• TASK TO COMPLETE:
Across all the records, filter for lines with the word "flex" and copy them.
------------------------------------
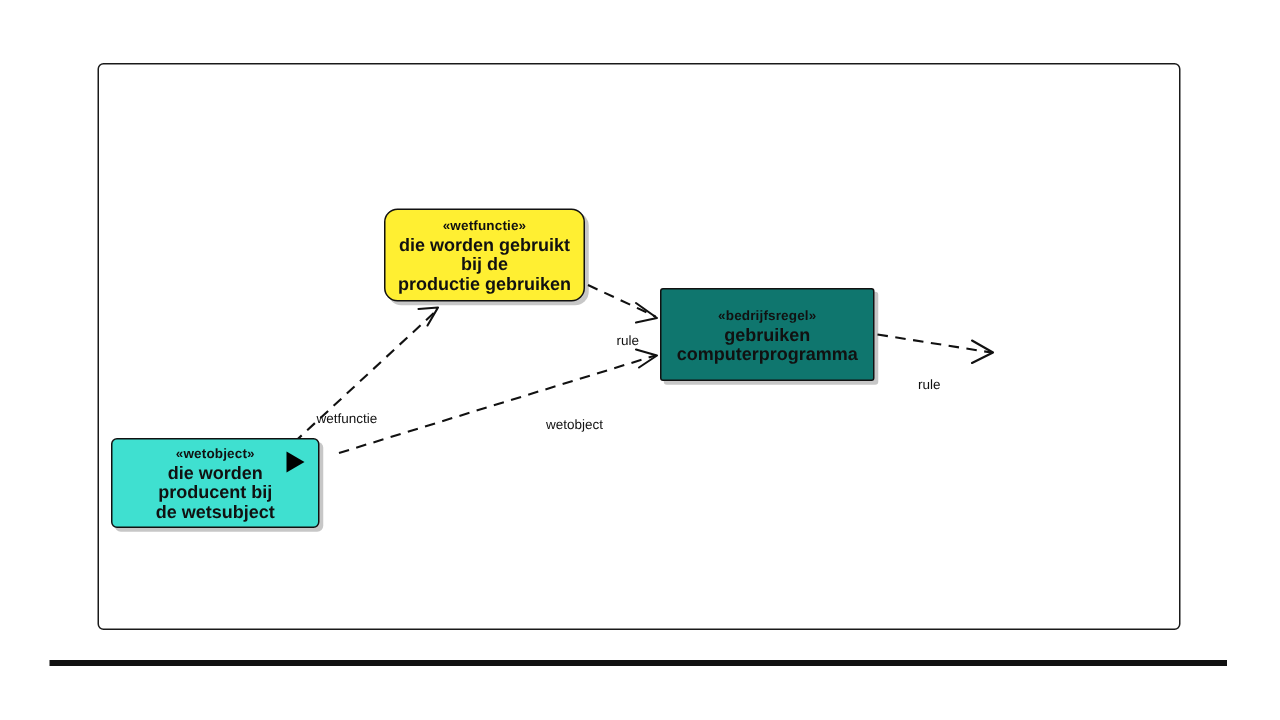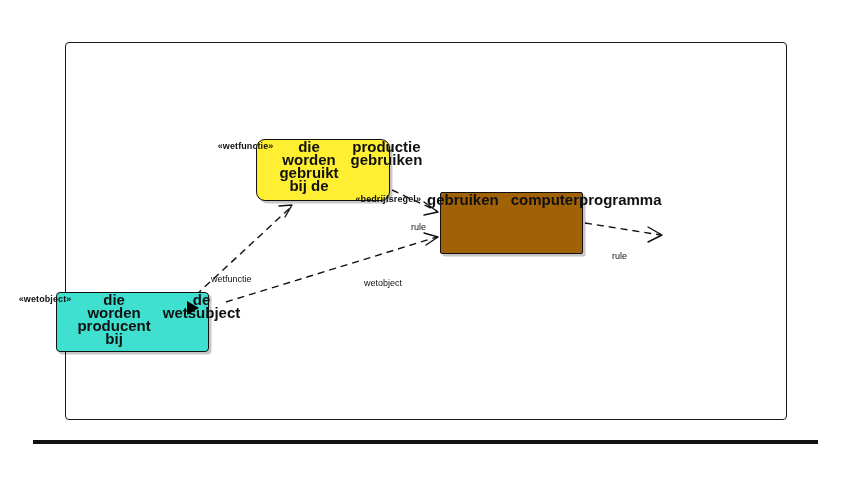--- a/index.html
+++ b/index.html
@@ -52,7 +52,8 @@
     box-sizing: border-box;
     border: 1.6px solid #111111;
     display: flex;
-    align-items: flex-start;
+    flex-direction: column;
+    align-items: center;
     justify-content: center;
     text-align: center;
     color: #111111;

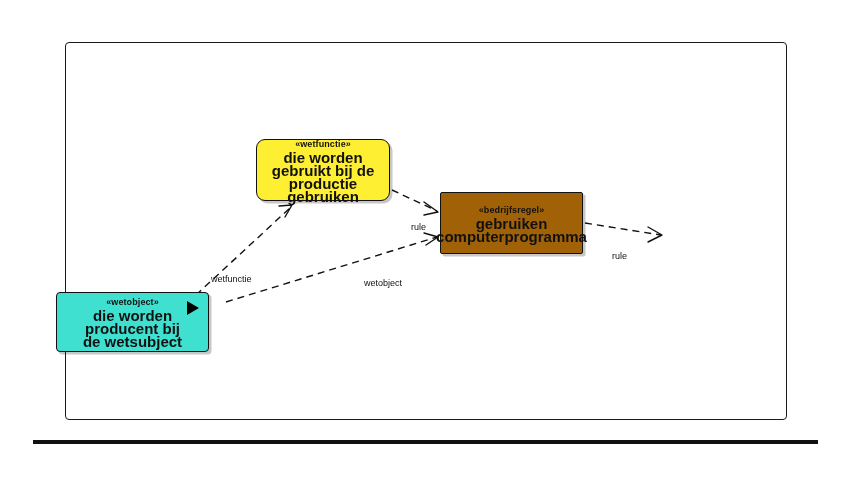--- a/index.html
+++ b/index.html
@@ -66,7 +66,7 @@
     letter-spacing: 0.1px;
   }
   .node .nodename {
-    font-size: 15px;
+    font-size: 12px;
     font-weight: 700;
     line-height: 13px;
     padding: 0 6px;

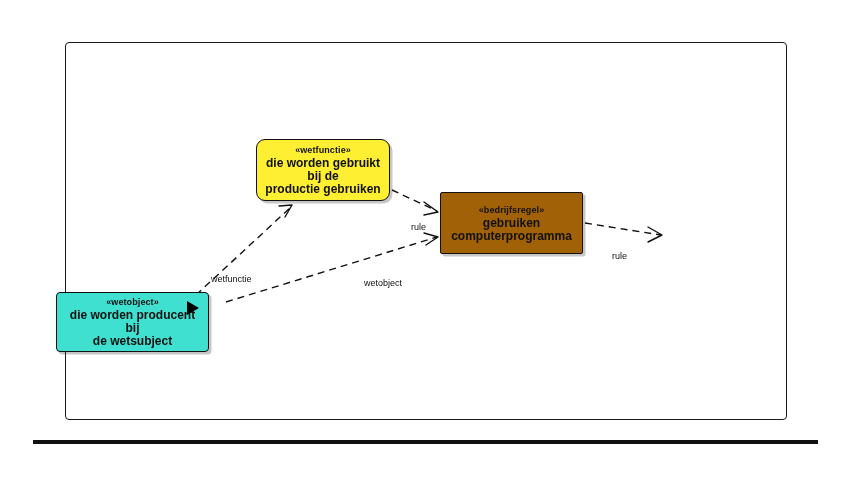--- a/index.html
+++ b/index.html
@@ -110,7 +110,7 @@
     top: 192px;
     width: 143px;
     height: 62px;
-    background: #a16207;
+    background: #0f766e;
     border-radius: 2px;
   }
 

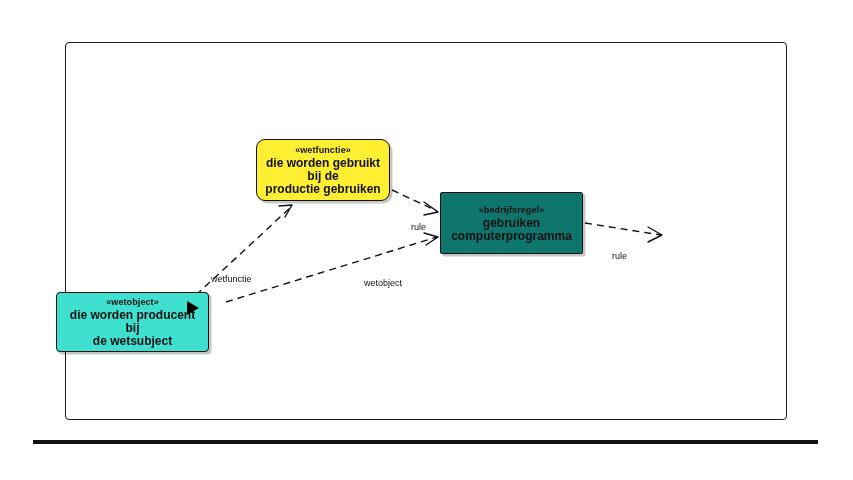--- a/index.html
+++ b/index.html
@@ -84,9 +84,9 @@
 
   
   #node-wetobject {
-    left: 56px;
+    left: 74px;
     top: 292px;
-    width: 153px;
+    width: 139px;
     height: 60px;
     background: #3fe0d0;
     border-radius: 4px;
------------------------------------
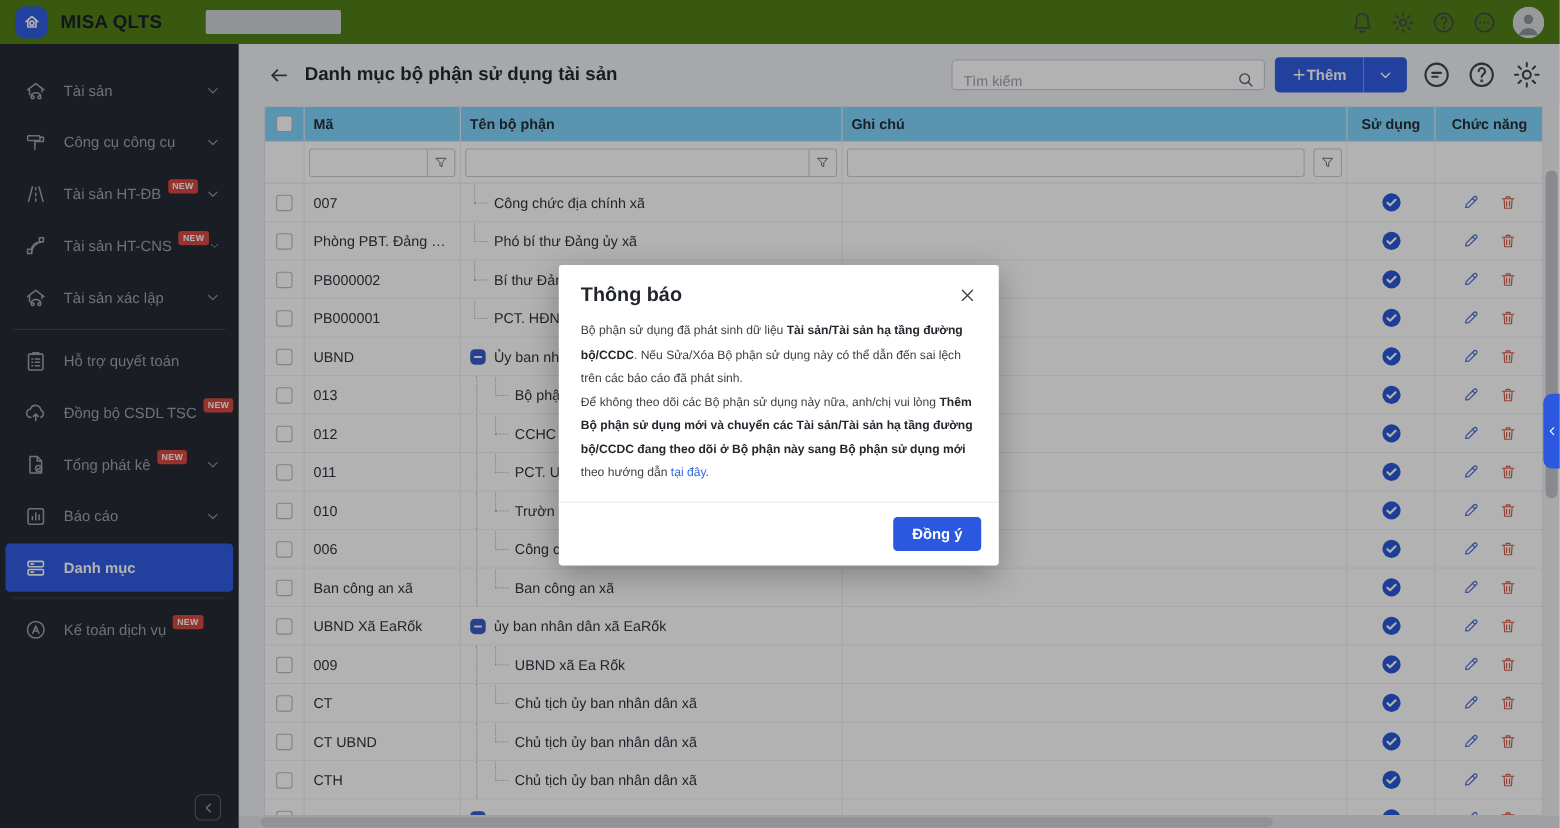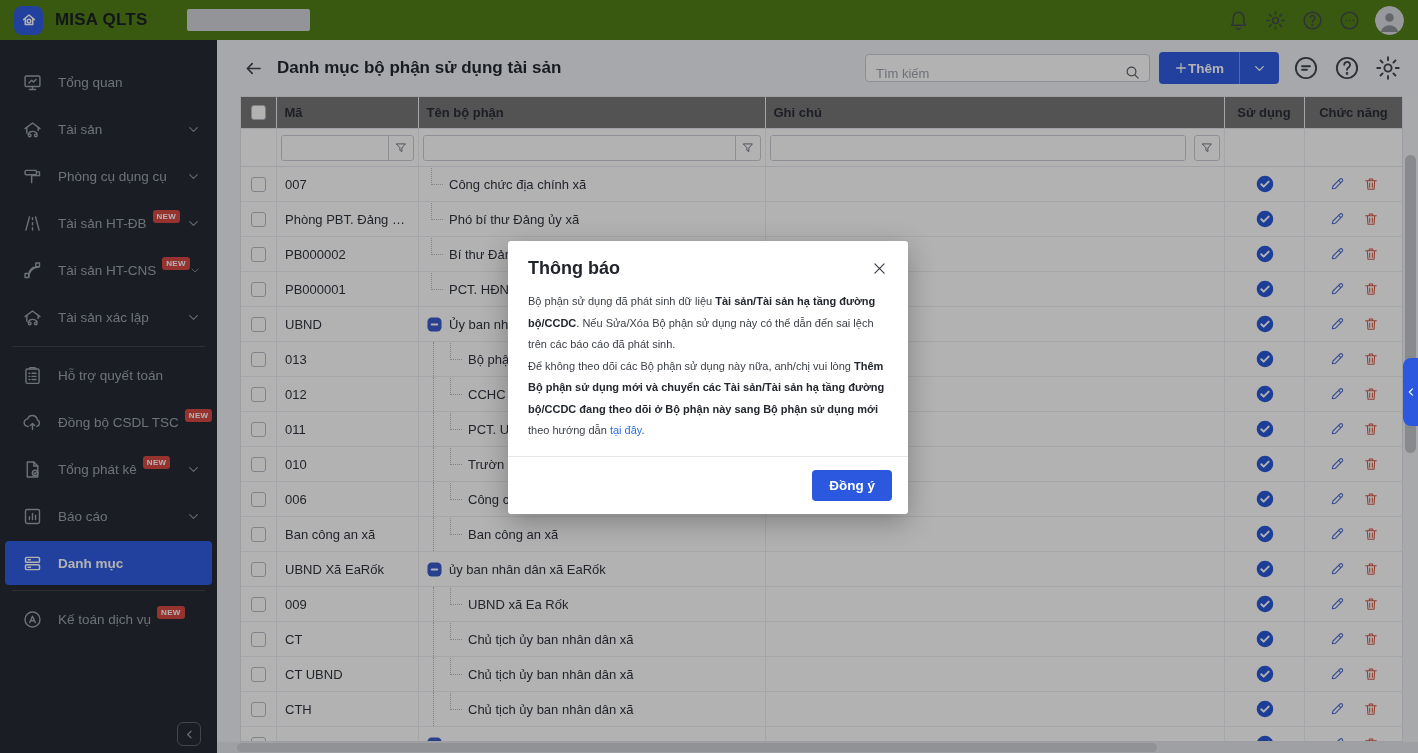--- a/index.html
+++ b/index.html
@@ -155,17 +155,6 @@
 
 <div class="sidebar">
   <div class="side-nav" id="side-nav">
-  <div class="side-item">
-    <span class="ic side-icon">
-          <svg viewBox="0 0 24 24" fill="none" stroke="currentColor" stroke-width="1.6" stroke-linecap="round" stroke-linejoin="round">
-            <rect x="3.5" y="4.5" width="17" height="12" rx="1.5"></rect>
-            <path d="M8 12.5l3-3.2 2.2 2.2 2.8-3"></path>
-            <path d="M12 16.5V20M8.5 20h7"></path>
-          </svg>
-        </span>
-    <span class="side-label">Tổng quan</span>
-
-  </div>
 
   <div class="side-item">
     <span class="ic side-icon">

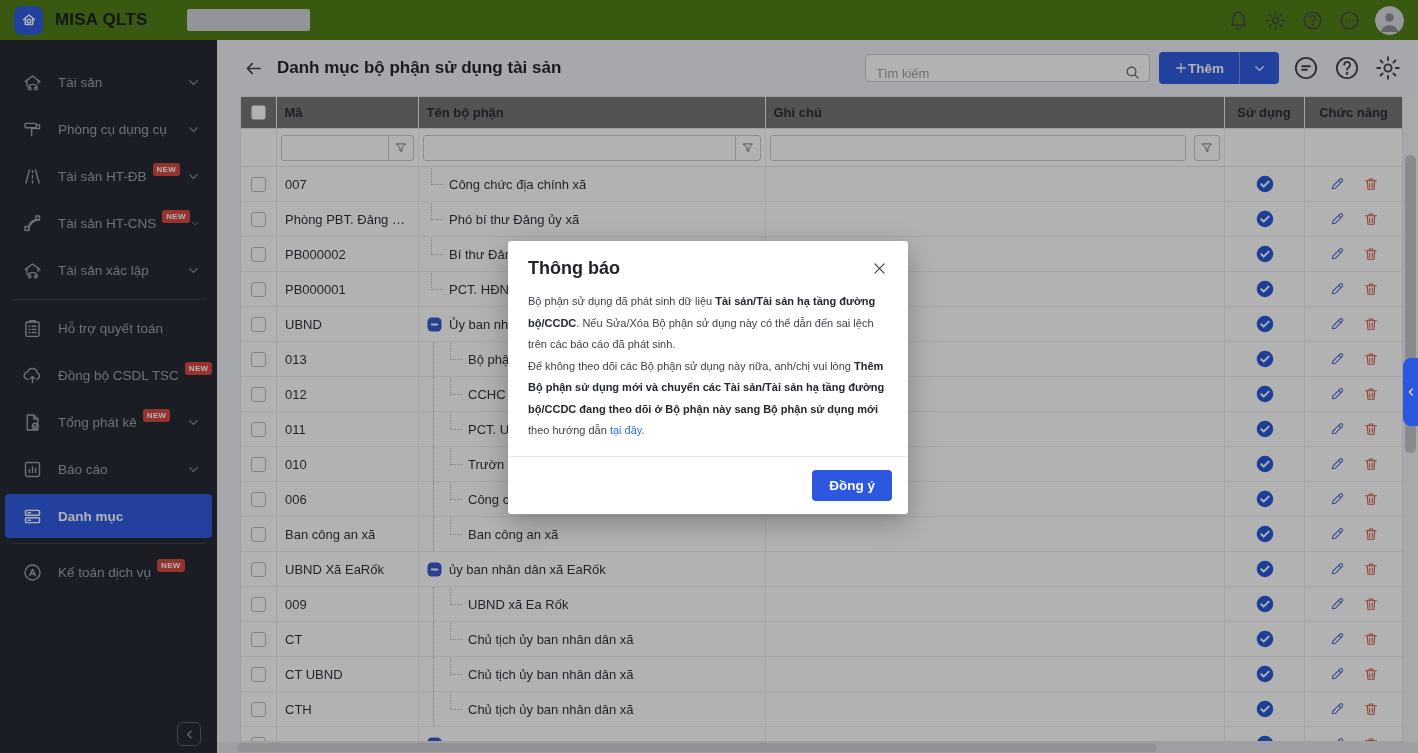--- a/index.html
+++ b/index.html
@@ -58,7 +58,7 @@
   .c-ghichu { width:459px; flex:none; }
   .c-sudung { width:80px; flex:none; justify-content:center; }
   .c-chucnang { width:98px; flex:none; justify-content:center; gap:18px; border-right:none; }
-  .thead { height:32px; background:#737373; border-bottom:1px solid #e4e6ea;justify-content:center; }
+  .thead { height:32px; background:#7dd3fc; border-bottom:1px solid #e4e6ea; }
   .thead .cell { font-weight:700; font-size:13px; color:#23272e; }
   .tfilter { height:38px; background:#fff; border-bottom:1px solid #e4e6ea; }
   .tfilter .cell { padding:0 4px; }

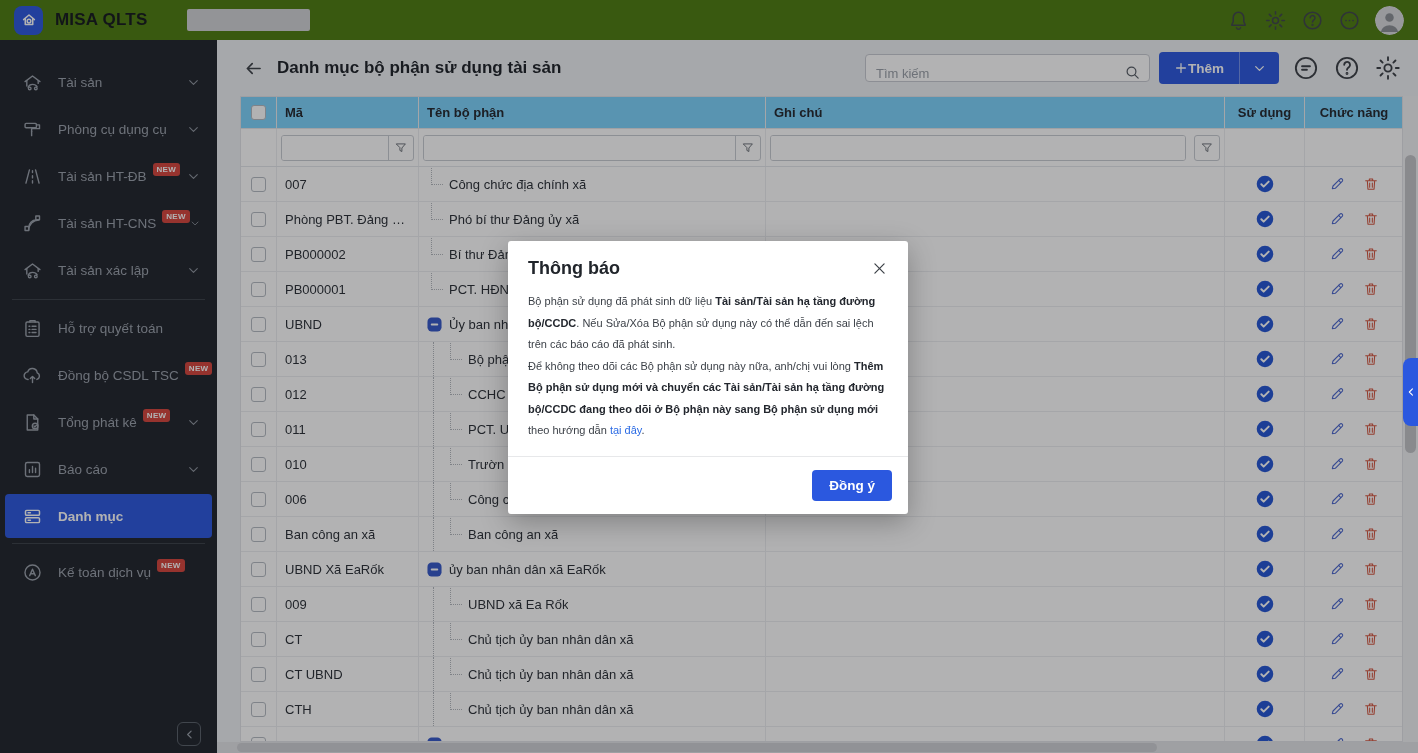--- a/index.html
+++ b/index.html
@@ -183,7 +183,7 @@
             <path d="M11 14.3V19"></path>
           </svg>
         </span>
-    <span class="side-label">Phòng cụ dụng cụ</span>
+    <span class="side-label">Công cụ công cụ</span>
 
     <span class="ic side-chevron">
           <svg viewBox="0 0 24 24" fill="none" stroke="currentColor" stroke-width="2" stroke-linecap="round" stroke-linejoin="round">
------------------------------------
• TASK RESULT:
     display: flex;
-    align-items: flex-start;
+    flex-direction: column;
   .c-ghichu { width:459px; flex:none; }
   .c-sudung { width:80px; flex:none; justify-content:center; }
   .c-chucnang { width:98px; flex:none; justify-content:center; gap:18px; border-right:none; }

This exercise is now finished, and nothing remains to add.